正義の味方?
「次の本は正義の味方です」
「正義の味方とはいえ彼らは一風変わっています」
「それでは心逝くまでお楽しみください」
「これで終わりだー!!」
悪の組織のボスがそう言いって黒く輝く剣を振り上げる。
地面に倒れ伏していた俺達は、その剣を見上げながら何とか抵抗しようと痛む体に鞭を打ちながら立ち上がる。
「こんなところで」
「俺たちが」
「負けるわけにはいかないの」
最初はバラバラの関係の俺達だった。
目的も、性格も違う俺達。
熱血漢で、世界平和を心から望んでいるレッド。
クールで、ただ静寂で落ち着いた世界を目指したブルー。
天真爛漫で、人々が慈愛にあふれた世界を願ったピンク。
出会いからして最悪だったが、それでも多くの危険を共にくぐりぬけることでいつしか仲間意識が芽生えてきた。

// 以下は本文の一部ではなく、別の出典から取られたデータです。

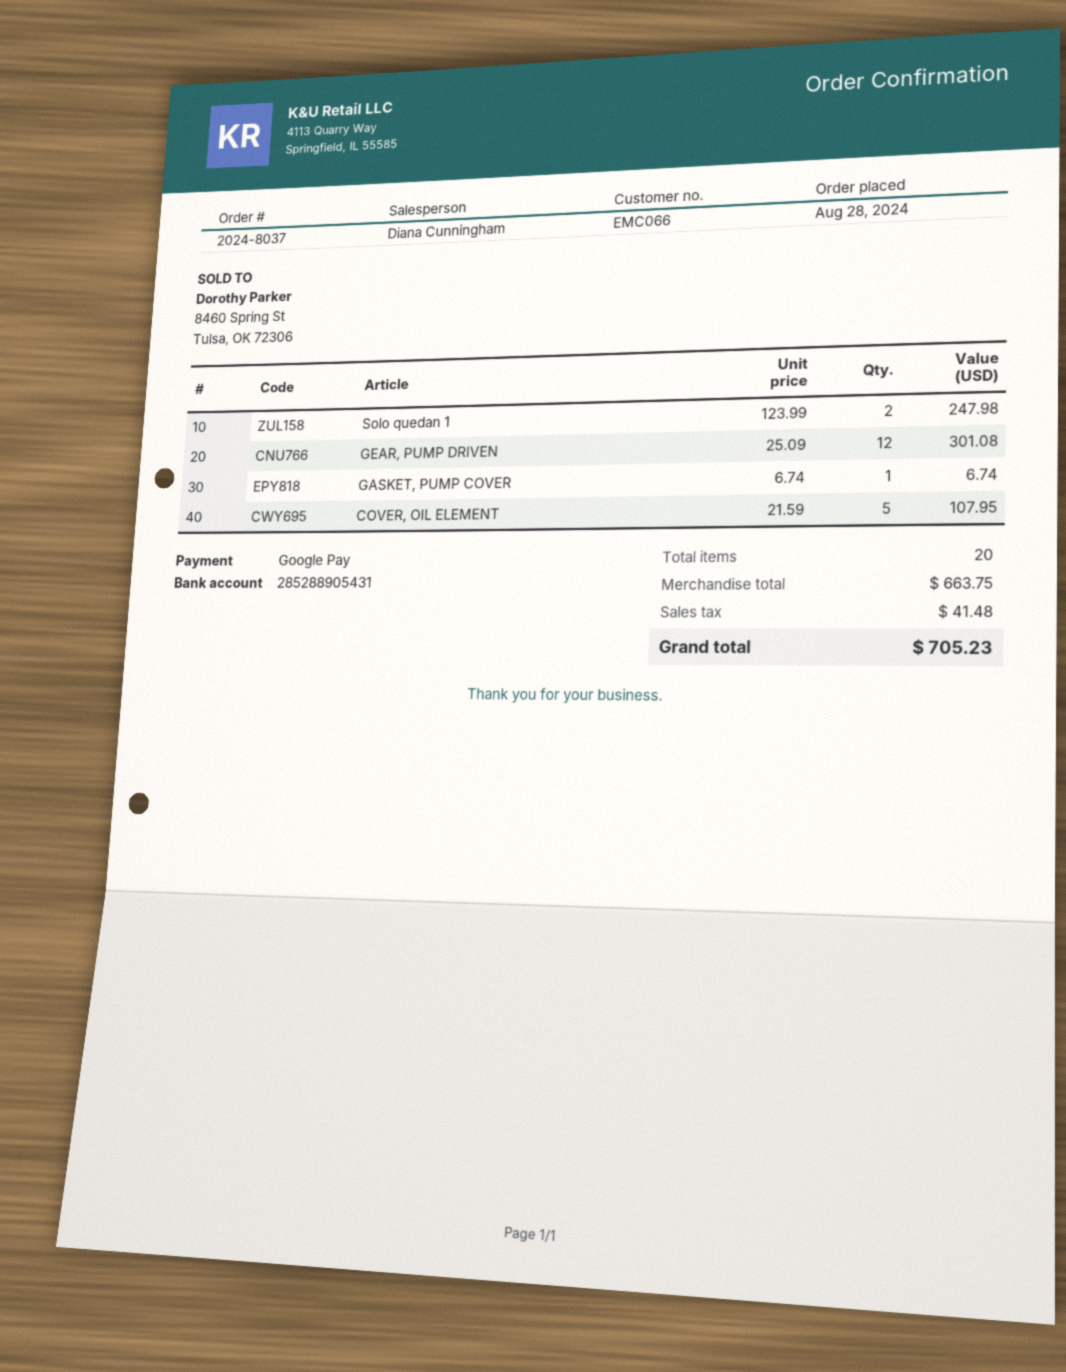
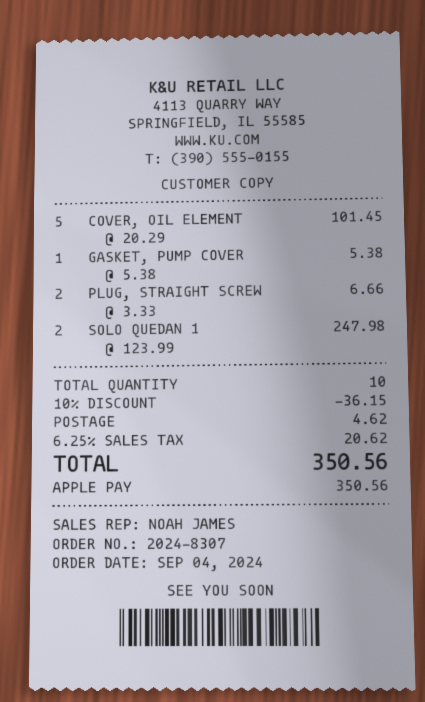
order number: 2024-8037 -> 2024-8307
order date: 2024-08-28 -> 2024-09-04
sales rep: Diana Cunningham -> NOAH JAMES
payment method: Google Pay -> Apple Pay
GEAR, PUMP DRIVEN: 12 x 25.09 = 301.08 -> none
GASKET, PUMP COVER: 1 x 6.74 = 6.74 -> 1 x 5.38 = 5.38
COVER, OIL ELEMENT: 5 x 21.59 = 107.95 -> 5 x 20.29 = 101.45
PLUG, STRAIGHT SCREW: none -> 2 x 3.33 = 6.66
total quantity: 20 -> 10
discount: none -> 10% = 36.15
shipping: none -> 4.62
tax: 41.48 -> 20.62
total: 705.23 -> 350.56

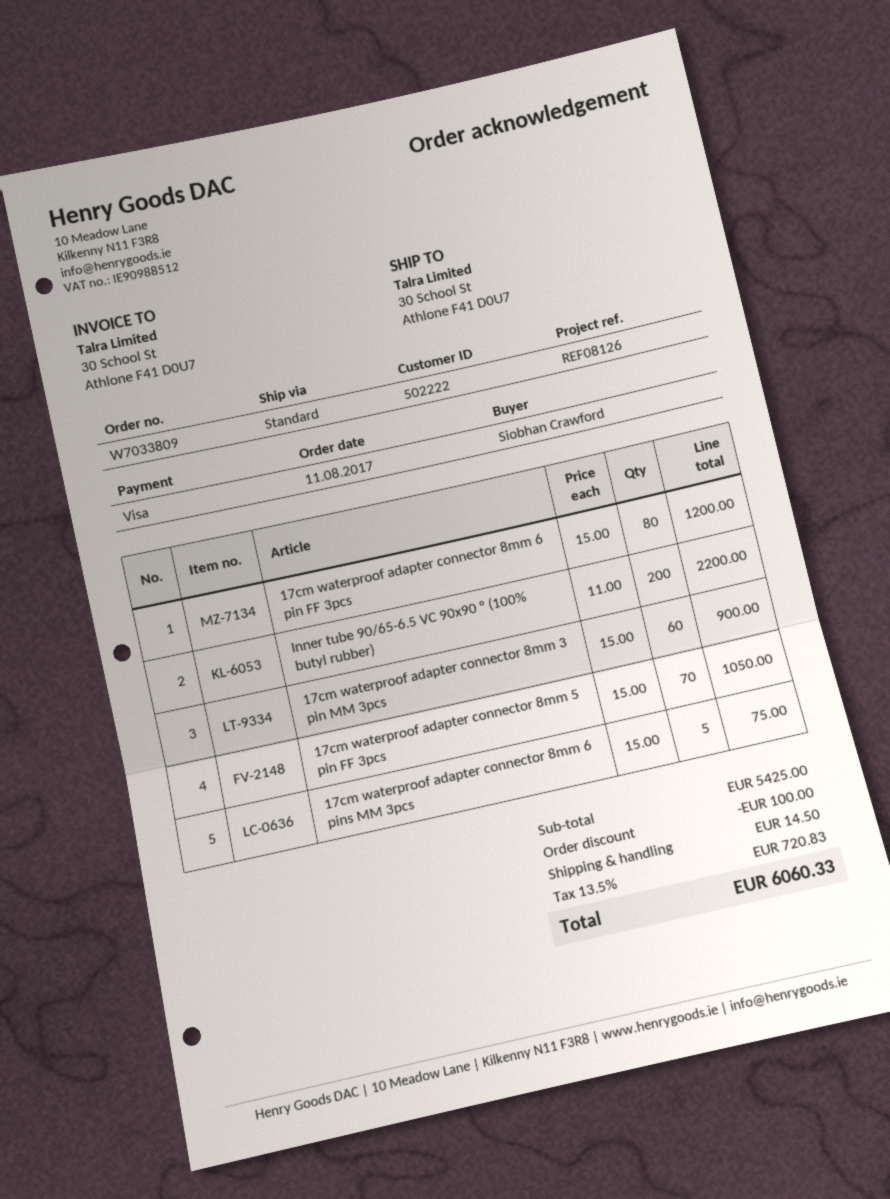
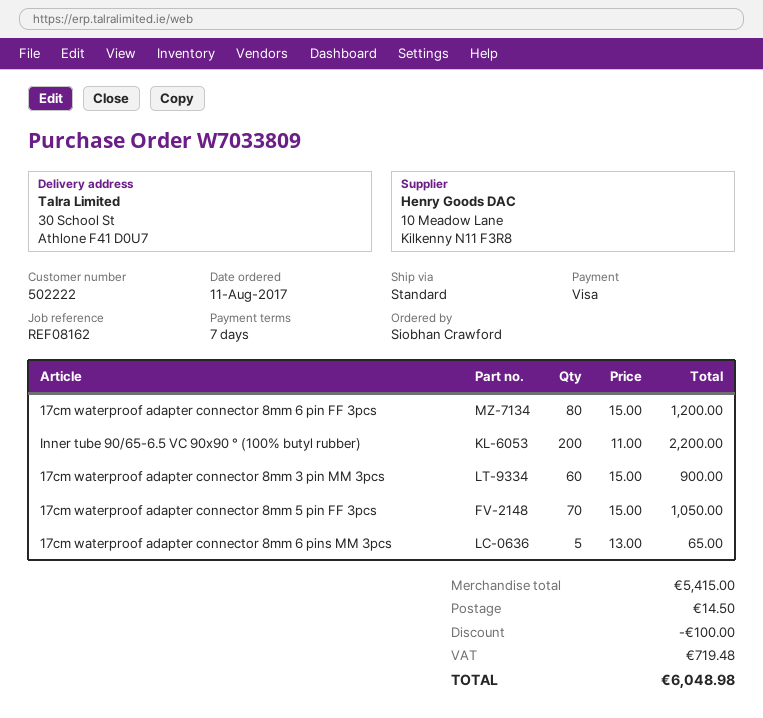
reference: REF08126 -> REF08162
17cm waterproof adapter connector 8mm 6 pins MM 3pcs: 5 x 15.00 = 75.00 -> 5 x 13.00 = 65.00
subtotal: 5425.00 -> 5415.00
tax: 720.83 -> 719.48
total: 6060.33 -> 6048.98

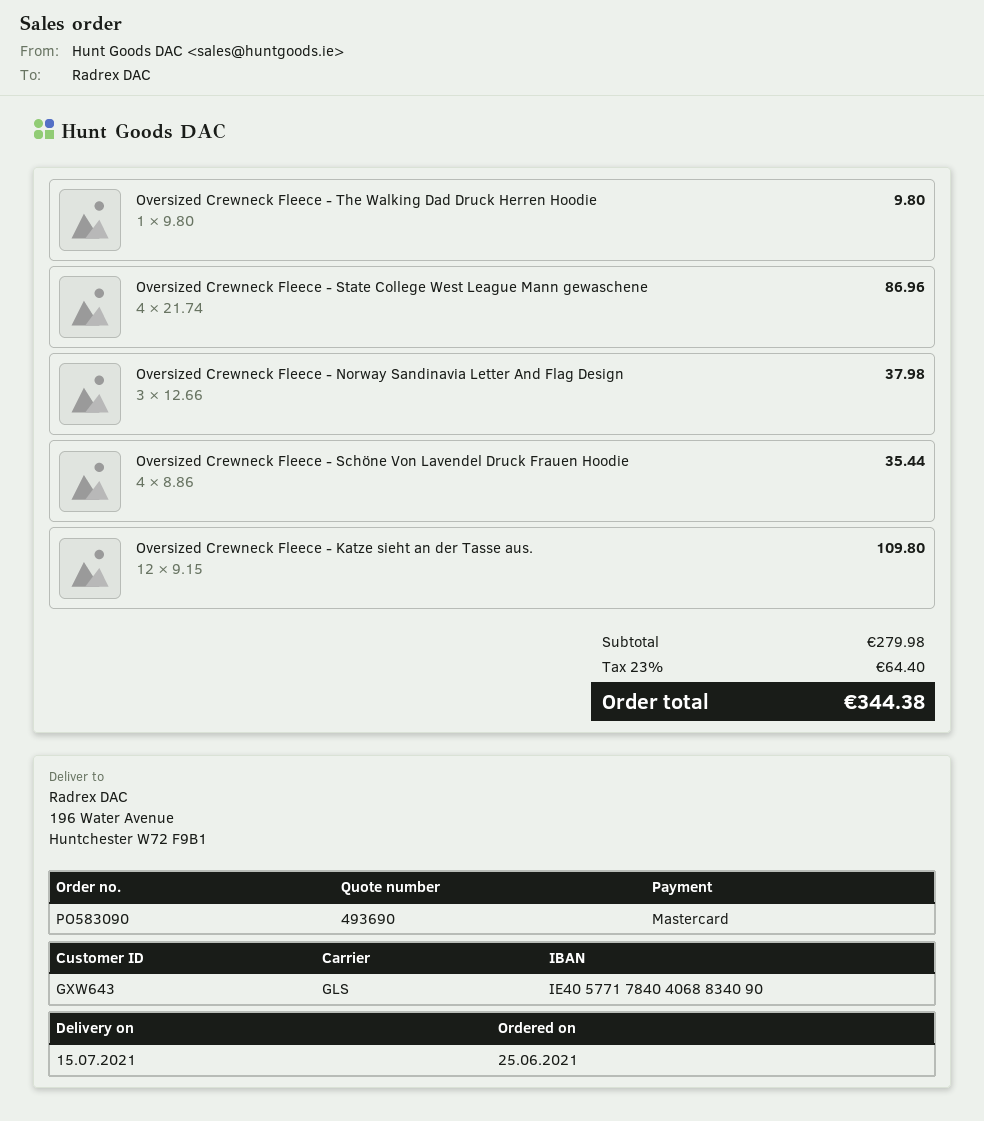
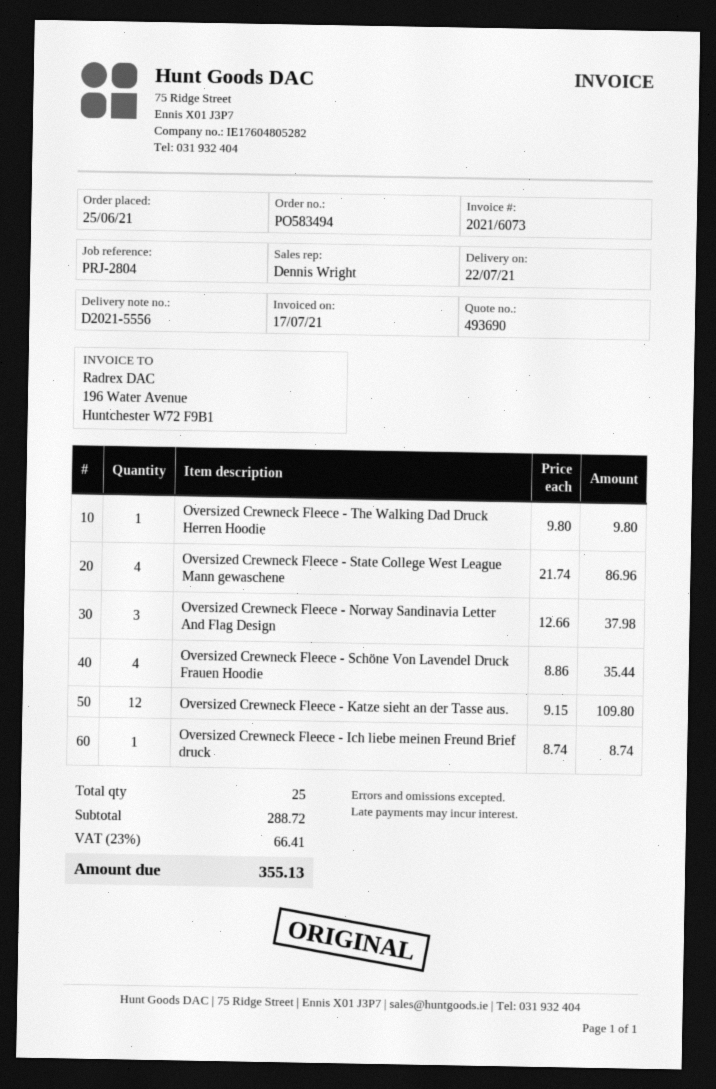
order number: PO583090 -> PO583494
delivery date: 2021-07-15 -> 2021-07-22
Oversized Crewneck Fleece - Ich liebe meinen Freund Brief druck: none -> 1 x 8.74 = 8.74
subtotal: 279.98 -> 288.72
tax: 23% = 64.40 -> 23% = 66.41
total: 344.38 -> 355.13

レッドが、やりすぎた正当防衛で訴えられた時も、弁護士と戦った。
ブルーの無自覚に作ってしまった、三角関係の修羅場もビンタ一発で終わらせた。
ピンクのお買い物中毒を直すのはかなり苦労したが、それでも成功した。
他にも、『砂漠の四つこぶラクダ事件』や『ネッシー保護団体撤退作戦』、アメリカ合衆国を巻き込んだ『エリア51 エイリアン侵略防衛戦線』などたくさんあった。
世界を守るために俺たちの強い心が一つになる。
敵の剣と同様に、俺たちの体も輝きだす。
「くらえ」
「これが俺たちの」
「三位一体の必殺技」
「「「トリプルバースト!!!」」」
仲間と心が一つになった時だけ出せる、伝説の必殺技が敵の剣に向かい打つ。
激しい光が俺たちと敵の間でせめぎ合う。
だが僅かに俺たちの力の方が上だったのだろう、敵の光が徐々に押されていく。
そしてしかりの奔流が敵を飲みこみ吹き飛ばす。
あとには何も残っていなかった。
俺達は勝ったのだ。
「やったな」
「あぁ。俺たちの勝ちだ」
「大変だったけどやり遂げたね」
全力を使い果たし、その場に座り込んだままともに笑い合う。
これが俺たちと悪の秘密組織との間に繰り広げられた『全人類赤信号みんなで渡れば怖くない計画』の結末である。
俺達はまた世界を守り、これからも世界を守っていく。